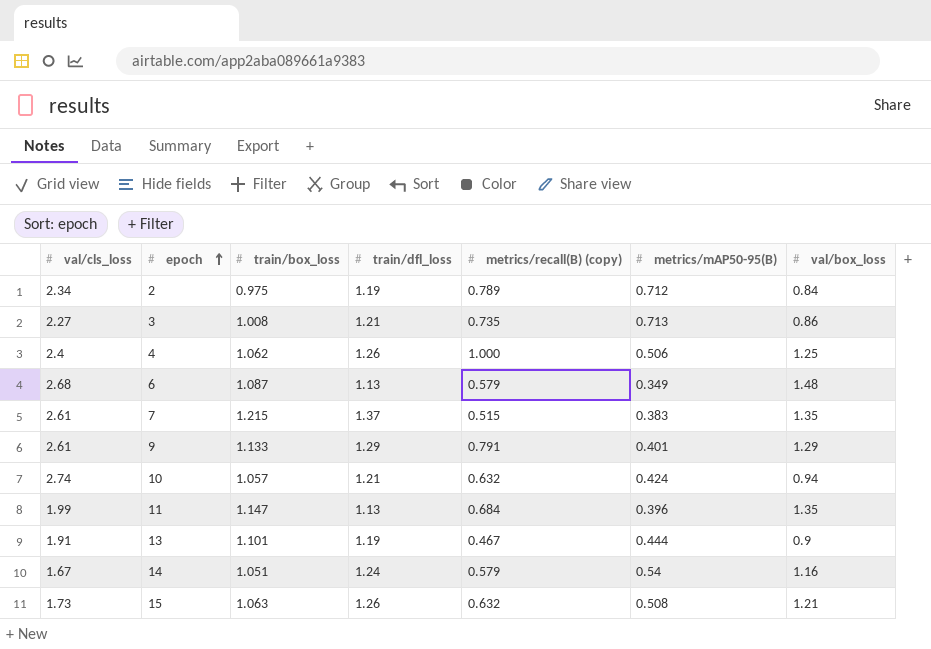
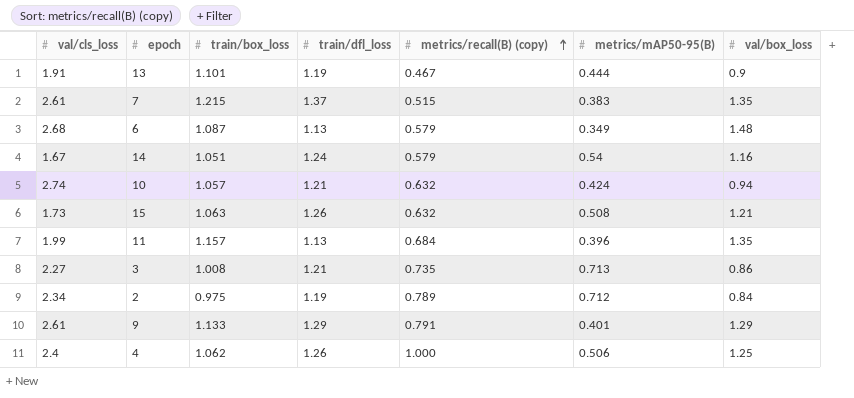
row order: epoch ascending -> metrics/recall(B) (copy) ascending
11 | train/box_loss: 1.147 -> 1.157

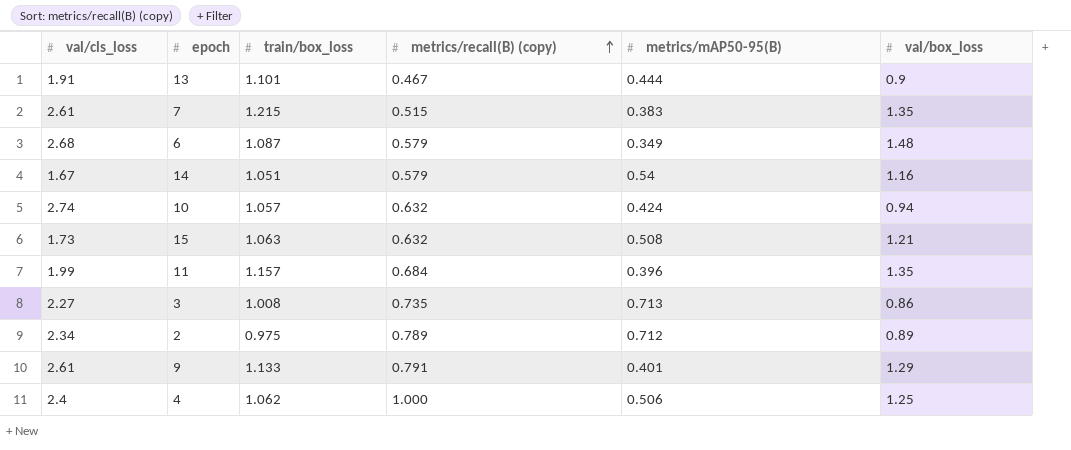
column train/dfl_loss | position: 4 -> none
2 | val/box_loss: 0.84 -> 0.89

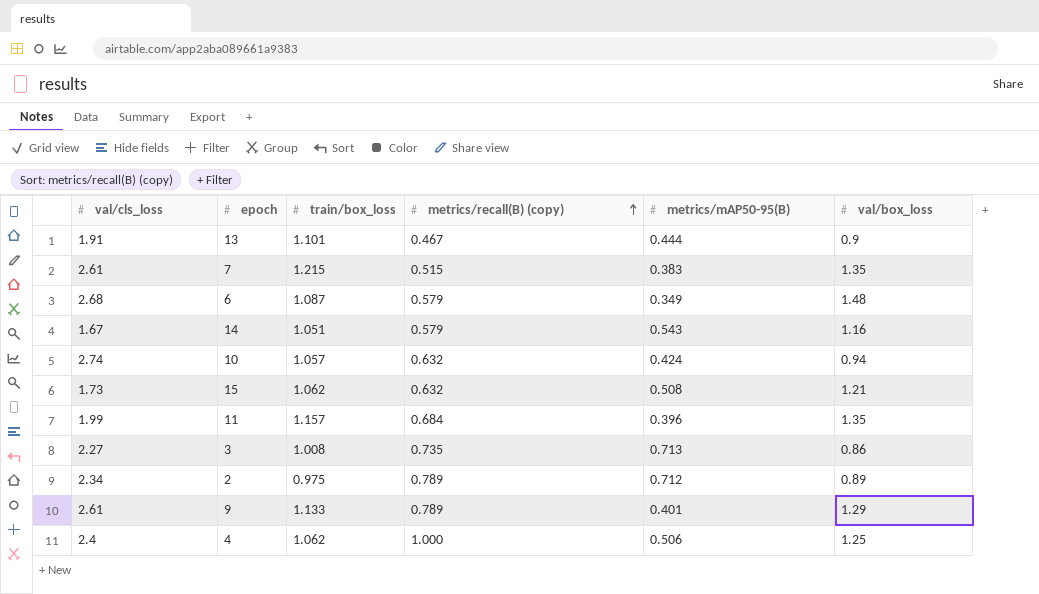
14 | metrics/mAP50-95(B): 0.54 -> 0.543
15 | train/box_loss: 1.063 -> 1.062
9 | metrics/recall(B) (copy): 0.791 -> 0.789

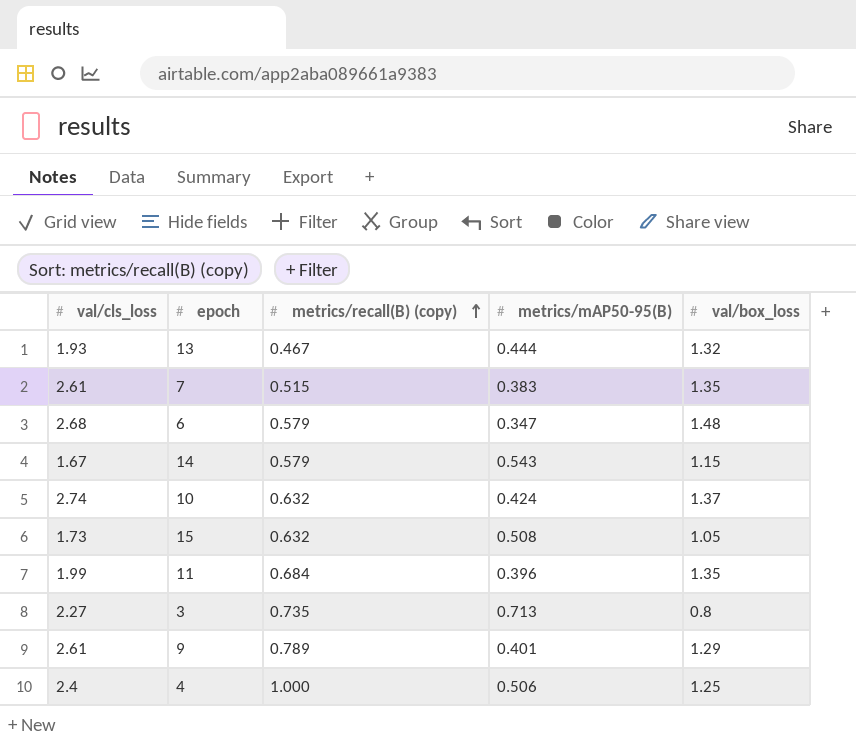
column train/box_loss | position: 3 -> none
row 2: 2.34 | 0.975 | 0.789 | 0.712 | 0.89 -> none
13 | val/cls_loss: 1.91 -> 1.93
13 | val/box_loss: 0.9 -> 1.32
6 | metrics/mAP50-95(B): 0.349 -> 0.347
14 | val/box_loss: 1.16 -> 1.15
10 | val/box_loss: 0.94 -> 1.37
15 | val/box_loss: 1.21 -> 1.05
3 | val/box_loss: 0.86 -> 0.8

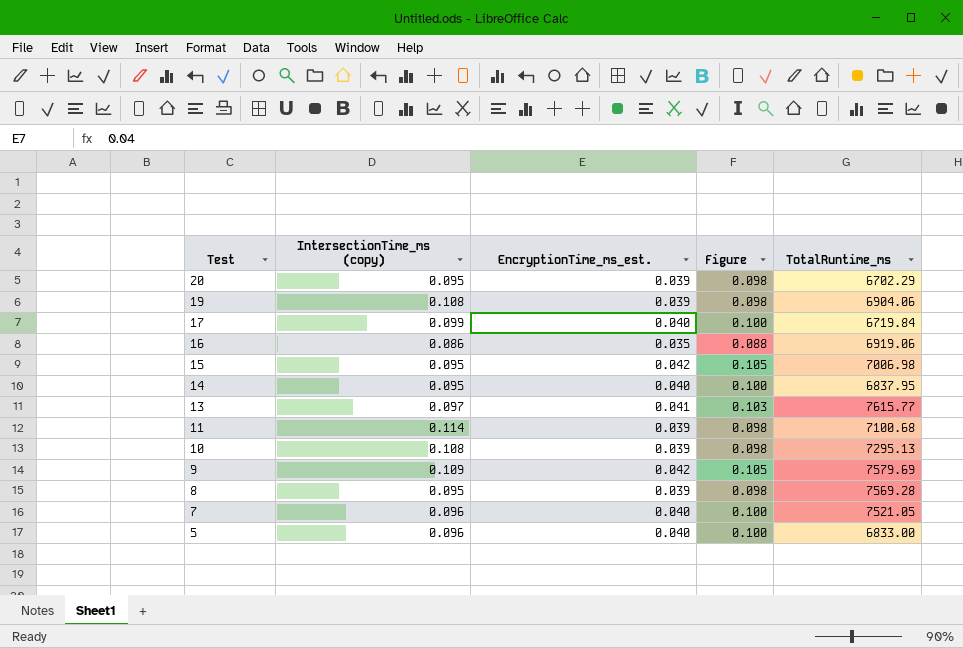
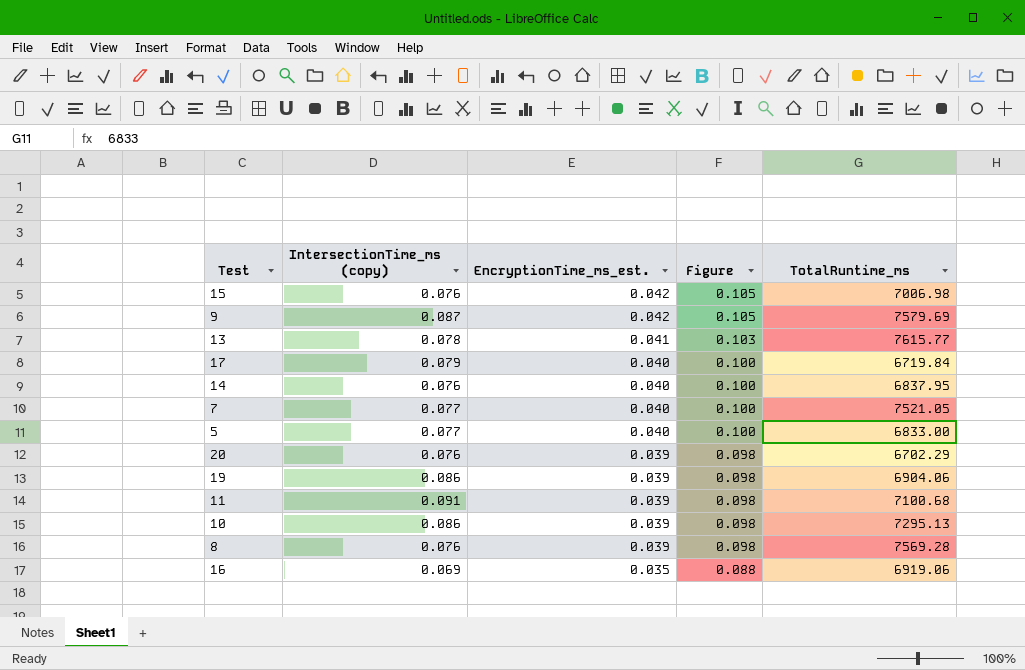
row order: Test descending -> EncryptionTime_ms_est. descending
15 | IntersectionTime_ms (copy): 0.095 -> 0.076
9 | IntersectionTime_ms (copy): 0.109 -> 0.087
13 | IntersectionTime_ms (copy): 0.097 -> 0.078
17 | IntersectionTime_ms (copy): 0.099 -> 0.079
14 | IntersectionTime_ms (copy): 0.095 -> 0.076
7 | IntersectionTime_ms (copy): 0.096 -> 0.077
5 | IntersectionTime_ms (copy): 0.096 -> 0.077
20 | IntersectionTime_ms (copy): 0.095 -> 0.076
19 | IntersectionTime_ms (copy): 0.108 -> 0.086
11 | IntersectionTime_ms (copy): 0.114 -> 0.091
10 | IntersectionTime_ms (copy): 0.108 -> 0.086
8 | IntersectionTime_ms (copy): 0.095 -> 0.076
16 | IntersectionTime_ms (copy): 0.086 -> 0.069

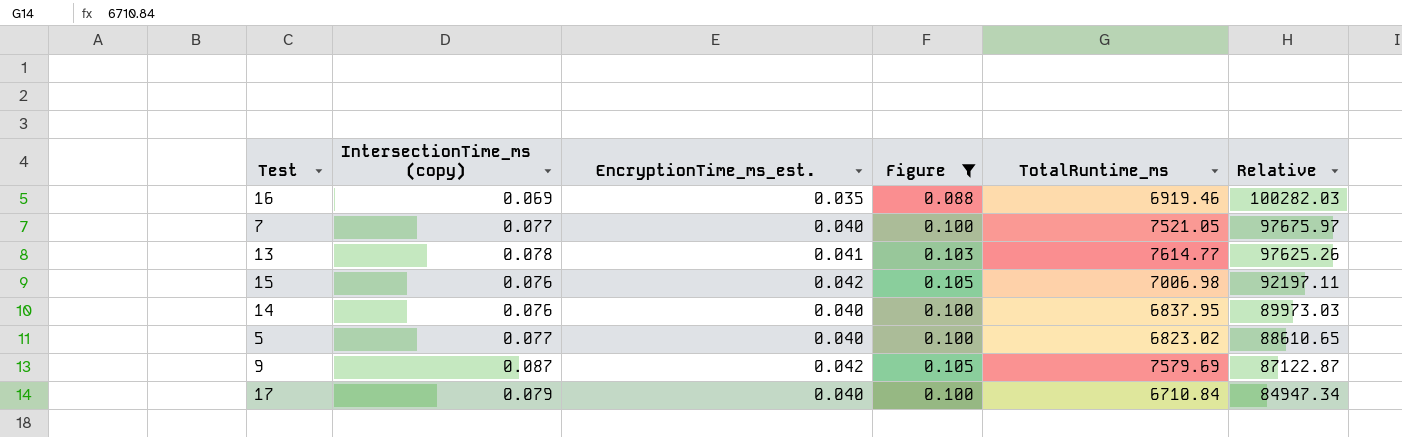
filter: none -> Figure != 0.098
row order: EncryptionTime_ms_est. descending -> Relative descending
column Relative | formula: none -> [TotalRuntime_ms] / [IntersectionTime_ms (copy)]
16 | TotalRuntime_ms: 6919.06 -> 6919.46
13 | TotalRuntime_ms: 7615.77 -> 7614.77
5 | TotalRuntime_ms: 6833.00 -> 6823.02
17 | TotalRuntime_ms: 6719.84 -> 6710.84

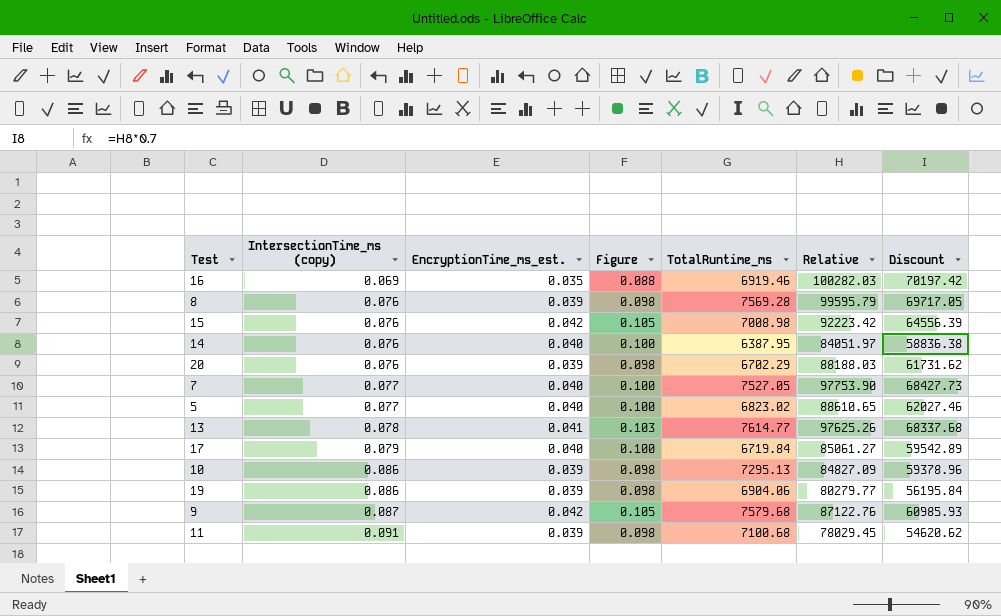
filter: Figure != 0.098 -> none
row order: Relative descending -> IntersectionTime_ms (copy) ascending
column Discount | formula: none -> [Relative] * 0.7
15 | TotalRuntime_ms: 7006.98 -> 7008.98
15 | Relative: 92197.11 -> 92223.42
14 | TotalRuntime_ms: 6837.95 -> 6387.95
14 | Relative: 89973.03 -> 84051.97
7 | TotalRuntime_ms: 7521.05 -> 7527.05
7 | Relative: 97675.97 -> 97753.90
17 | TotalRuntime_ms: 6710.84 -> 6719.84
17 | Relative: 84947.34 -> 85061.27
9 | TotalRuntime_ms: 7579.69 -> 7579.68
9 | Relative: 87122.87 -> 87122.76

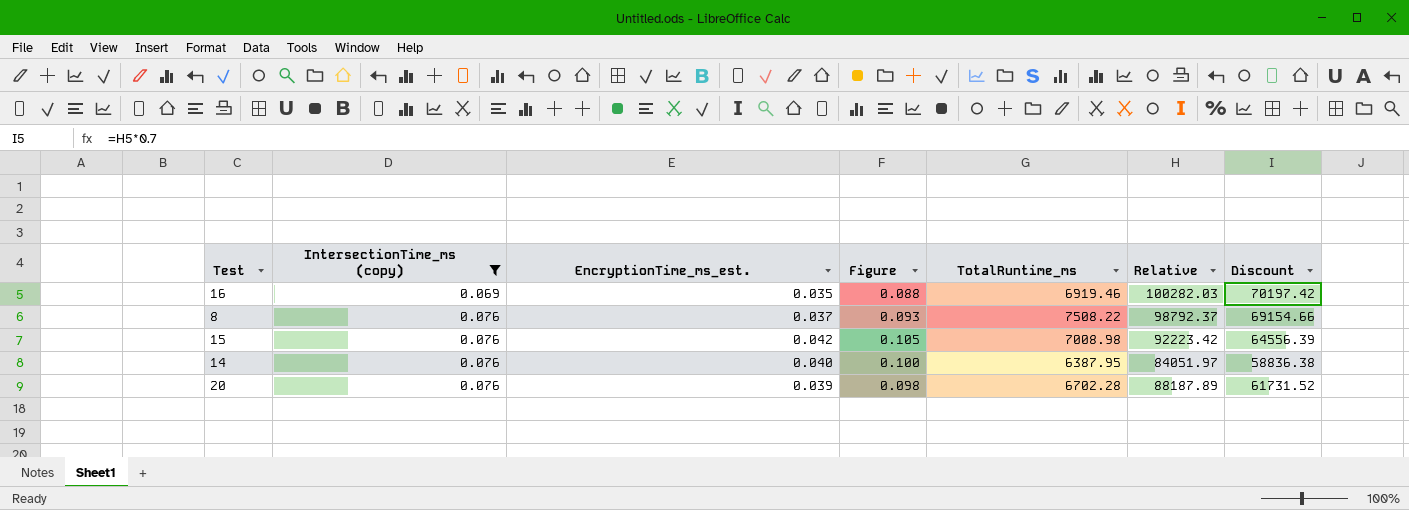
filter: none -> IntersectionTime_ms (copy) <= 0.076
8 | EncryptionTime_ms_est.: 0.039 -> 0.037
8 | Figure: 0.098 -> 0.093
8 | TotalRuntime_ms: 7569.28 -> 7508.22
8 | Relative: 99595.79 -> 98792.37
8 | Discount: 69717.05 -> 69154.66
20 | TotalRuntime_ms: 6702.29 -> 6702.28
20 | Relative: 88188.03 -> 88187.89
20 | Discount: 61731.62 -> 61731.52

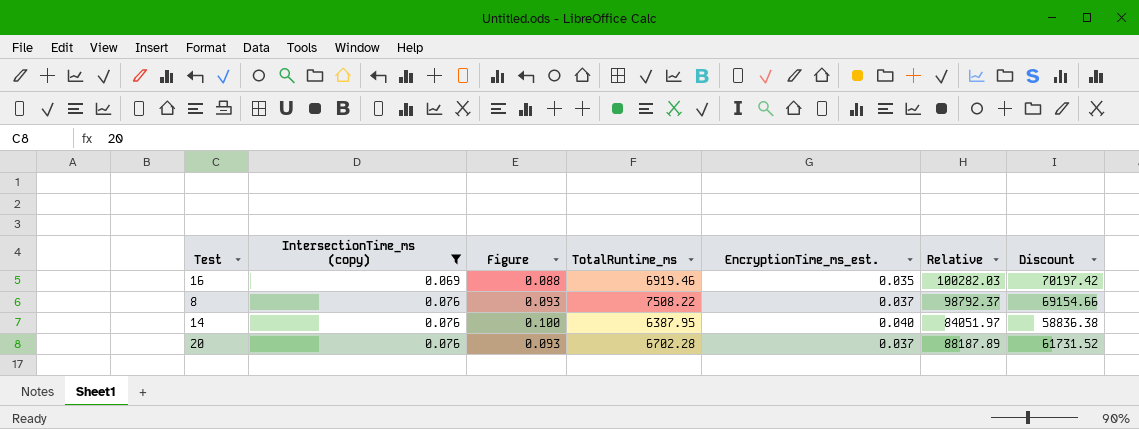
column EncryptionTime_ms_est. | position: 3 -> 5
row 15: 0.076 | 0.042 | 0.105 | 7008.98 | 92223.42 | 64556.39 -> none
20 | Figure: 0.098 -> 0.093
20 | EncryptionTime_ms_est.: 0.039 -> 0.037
──────
[Directions for this task]
Could the stretch from the line with "column train/box_loss | position: 3 -> none" through the line with "15 | IntersectionTime_ms" in the listing above be restated word for word, minus the pictures?

[Reply]
column train/box_loss | position: 3 -> none
row 2: 2.34 | 0.975 | 0.789 | 0.712 | 0.89 -> none
13 | val/cls_loss: 1.91 -> 1.93
13 | val/box_loss: 0.9 -> 1.32
6 | metrics/mAP50-95(B): 0.349 -> 0.347
14 | val/box_loss: 1.16 -> 1.15
10 | val/box_loss: 0.94 -> 1.37
15 | val/box_loss: 1.21 -> 1.05
3 | val/box_loss: 0.86 -> 0.8

row order: Test descending -> EncryptionTime_ms_est. descending
15 | IntersectionTime_ms (copy): 0.095 -> 0.076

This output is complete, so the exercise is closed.